In our hyper-busy lives, our relationship with Jesus is the easiest thing to neglect and set aside. Everything from pursuing a college education to watching reality TV shows or simply moving a load of laundry from the washer to the dryer seems to be more important than getting to know God. Watch out!
As we see the words of Jesus becoming reality on our high-definition TVs, don’t “channel surf” spiritually. Pay attention to what’s going on. Be on the alert and acquaint yourself more fully with the disaster preparedness plan as outlined in the Bible prophecies of Daniel, Revelation, and the words of Christ. (See Marvin Moore’s article “The Prophetic Implications of Katrina” in this issue.)
- Take the warnings seriously. Many Gulf Coast residents didn’t evacuate when they had the chance because they’d seen and survived hurricanes before. Many were Camille survivors and thought this was just another storm. We now know they were wrong.
The Bible predicts that at the end of time, skepticism about the truth of Christ’s promise to return would be rampant.6 It’s true that we’ve always had wars and famines and earthquakes, but even savvy media types are using terms such as “apocalyptic” and “biblical proportions” to describe the latest calamities to strike the earth. Do your own research. Check the intensity, frequency, and breadth of the disasters just since 9/11. Are these the “outer bands” of a coming storm? Take the warnings seriously.

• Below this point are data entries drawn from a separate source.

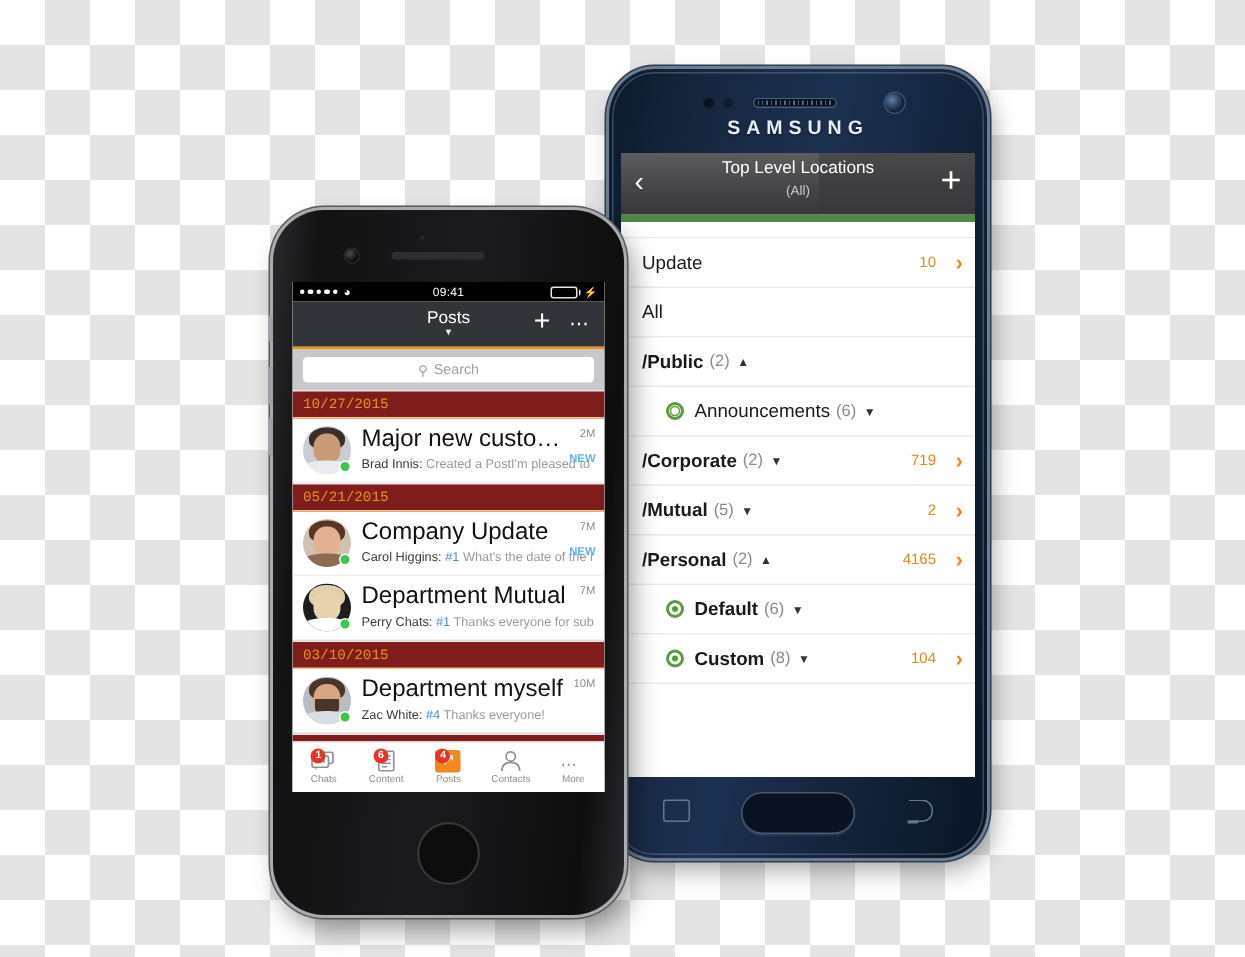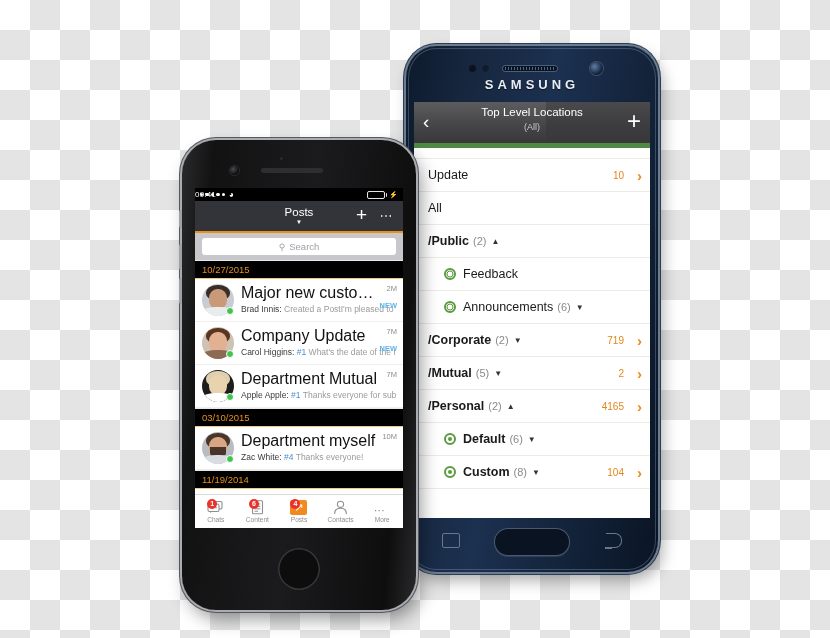--- a/index.html
+++ b/index.html
@@ -86,40 +86,40 @@
   .ip-screen{position:absolute;left:13px;top:48px;width:208px;height:340px;background:#fff;overflow:hidden;}
   .ip-home{position:absolute;bottom:20px;left:50%;transform:translateX(-50%);
      width:42px;height:42px;border-radius:50%;background:#0d0d0e;box-shadow:inset 0 0 0 1.5px #38383b;}
   .ip-sidebtn{position:absolute;left:-3px;width:3px;border-radius:2px 0 0 2px;background:#9ea2a7;}
 
   
   .ip-status{height:13px;background:#000;display:flex;align-items:center;padding:0 5px;color:#fff;font-size:8px;position:relative;}
   .ip-dots{display:flex;gap:2px;align-items:center;}
   .ip-dots i{width:3.4px;height:3.4px;border-radius:50%;background:#fff;display:block;}
   .ip-wifi{margin-left:4px;font-size:8px;line-height:1;}
-  .ip-time{position:absolute;left:0;right:0;font-size:8px;letter-spacing:.2px;}
+  .ip-time{position:absolute;left:0;right:0;text-align:center;font-size:8px;letter-spacing:.2px;}
   .ip-batt{margin-left:auto;display:flex;align-items:center;gap:1px;}
   .ip-batt .shell{width:18px;height:8px;border:1px solid #e6e6e6;border-radius:2px;padding:1px;box-sizing:border-box;}
   .ip-batt .fill{height:100%;background:#4cd964;border-radius:1px;}
   .ip-batt .tip{width:1.5px;height:4px;background:#e6e6e6;border-radius:0 1px 1px 0;}
   .ip-batt .bolt{font-size:7px;margin-left:1px;}
 
   .ip-nav{height:30px;background:#33343a;position:relative;}
   .ip-nav-title{position:absolute;left:0;right:0;top:5px;text-align:center;color:#fff;font-size:11.5px;}
   .ip-nav-caret{position:absolute;left:0;right:0;top:18px;text-align:center;color:#fff;font-size:6px;line-height:6px;}
   .ip-nav-plus{position:absolute;right:36px;top:4px;color:#fff;font-size:19px;line-height:20px;font-weight:300;cursor:pointer;}
   .ip-nav-more{position:absolute;right:9px;top:9px;color:#fff;font-size:13px;letter-spacing:1.5px;line-height:11px;cursor:pointer;}
   .ip-accent{height:2px;background:#e8921c;}
   .ip-searchbar{background:#c7c7cc;padding:5px 7px;}
   .ip-search{height:17px;background:#fff;border-radius:3px;display:flex;align-items:center;justify-content:center;gap:4px;color:#a0a0a5;font-size:9.5px;}
   .ip-search .mag{font-size:9px;}
 
   .ip-feed{background:#fff;}
-  .ip-date{background:#000000;border-top:1px solid #e8e8e8;border-bottom:1px solid #f0c889;
-     color:#e8921c;font-size:9.5px;padding:3px 7px 3px 7px;}
+  .ip-date{background:#7f1d1d;border-top:1px solid #e8e8e8;border-bottom:1px solid #f0c889;
+     color:#e8921c;font-size:9.5px;padding:3px 7px 3px 7px;font-family:Liberation Mono, monospace;}
   .ip-post{display:flex;padding:5px 7px 5px 7px;border-bottom:1px solid #efefef;gap:7px;position:relative;}
   .ip-av{position:relative;width:32px;height:32px;flex:0 0 auto;}
   .ip-av .circ{width:32px;height:32px;border-radius:50%;overflow:hidden;position:relative;}
   .ip-av .online{position:absolute;right:0px;bottom:1px;width:8px;height:8px;border-radius:50%;background:#3fc44d;border:1.5px solid #fff;box-sizing:border-box;}
   .ip-body{flex:1;min-width:0;}
   .ip-ttl{font-size:16px;color:#111;white-space:nowrap;overflow:hidden;text-overflow:ellipsis;padding-right:18px;}
   .ip-snip{font-size:8.5px;color:#9a9a9a;line-height:1.32;margin-top:2px;white-space:nowrap;overflow:hidden;}
   .ip-snip .who{color:#3a3a3a;}
   .ip-snip .hash{color:#4a90d9;}
   .ip-age{position:absolute;right:6px;top:5px;font-size:7.5px;color:#8c8c8c;}
@@ -176,26 +176,20 @@
           </div>
           <div class="sam-row">
             <span class="lbl">All</span>
             <span class="num"></span>
             <span class="chev empty">›</span>
           </div>
           <div class="sam-row">
             <span class="lbl b">/Public</span>
             <span class="cnt">(2)</span>
             <span class="tri">▲</span>
-            <span class="num"></span>
-            <span class="chev empty">›</span>
-          </div>
-          <div class="sam-row indent sub">
-            <span class="ring hollow"></span>
-            <span class="lbl">Feedback</span>
             <span class="num"></span>
             <span class="chev empty">›</span>
           </div>
           <div class="sam-row indent sub">
             <span class="ring hollow"></span>
             <span class="lbl">Announcements</span>
             <span class="cnt">(6)</span>
             <span class="tri">▼</span>
             <span class="num"></span>
             <span class="chev empty">›</span>
@@ -304,20 +298,21 @@
               </div>
               <div class="online"></div>
             </div>
             <div class="ip-body">
               <div class="ip-ttl">Major new customer: The Galax...</div>
               <div class="ip-snip"><span class="who">Brad Innis:</span> <span>Created a Post</span><span>I'm pleased to announce that we...</span></div>
             </div>
             <div class="ip-age">2M</div>
             <div class="ip-new">NEW</div>
           </div>
+          <div class="ip-date">05/21/2015</div>
           <div class="ip-post">
             <div class="ip-av">
               <div class="circ">
                 <div class="face">
                   <div class="bg" style="background:#cfc2b4"></div>
                   <div class="hair" style="background:#5a3522"></div>
                   <div class="skin" style="background:#e2b191"></div>
                   <div class="shirt" style="background:#8d6a52"></div>
                 </div>
               </div>
@@ -337,21 +332,21 @@
                   <div class="bg" style="background:#1d1d1d"></div>
                   <div class="hair" style="background:#dfcfae"></div>
                   <div class="skin" style="background:#e8d3ae"></div>
                   <div class="shirt" style="background:#ffffff"></div>
                 </div>
               </div>
               <div class="online"></div>
             </div>
             <div class="ip-body">
               <div class="ip-ttl">Department Mutual</div>
-              <div class="ip-snip"><span class="who">Apple Apple:</span> <span class="hash">#1</span> <span>Thanks everyone for submitting your budgets on ti...</span></div>
+              <div class="ip-snip"><span class="who">Perry Chats:</span> <span class="hash">#1</span> <span>Thanks everyone for submitting your budgets on ti...</span></div>
             </div>
             <div class="ip-age">7M</div>
           </div>
           <div class="ip-date">03/10/2015</div>
           <div class="ip-post">
             <div class="ip-av">
               <div class="circ">
                 <div class="face">
                   <div class="bg" style="background:#b9bcc1"></div>
                   <div class="hair" style="background:#4a352a"></div>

- Get to know Jesus. It’s never too late to ask Jesus to be your Lord and Savior. In the days ahead, the world will continue to look to technology, government, and money to save us from the storms of lifenatural and man-made. But only Jesus can get us safely through. Whoever believes in Him, the Bible says, “shall not perish but have eternal life.”7
It’s September 11. A day to mourn two disasters that didn’t need to happen. But today, as you read thiswhatever the date and wherever you areyou can avoid being unprepared for the next “storm.” Silently, in your heart, wave the white flag of surrender and say to Jesus, “Please help me; save me now.” Then “stand tall with your heads high. Help is on the way!”9 Jesus is coming soon. Be ready.
Randy Maxwell writes from Nampa, Idaho.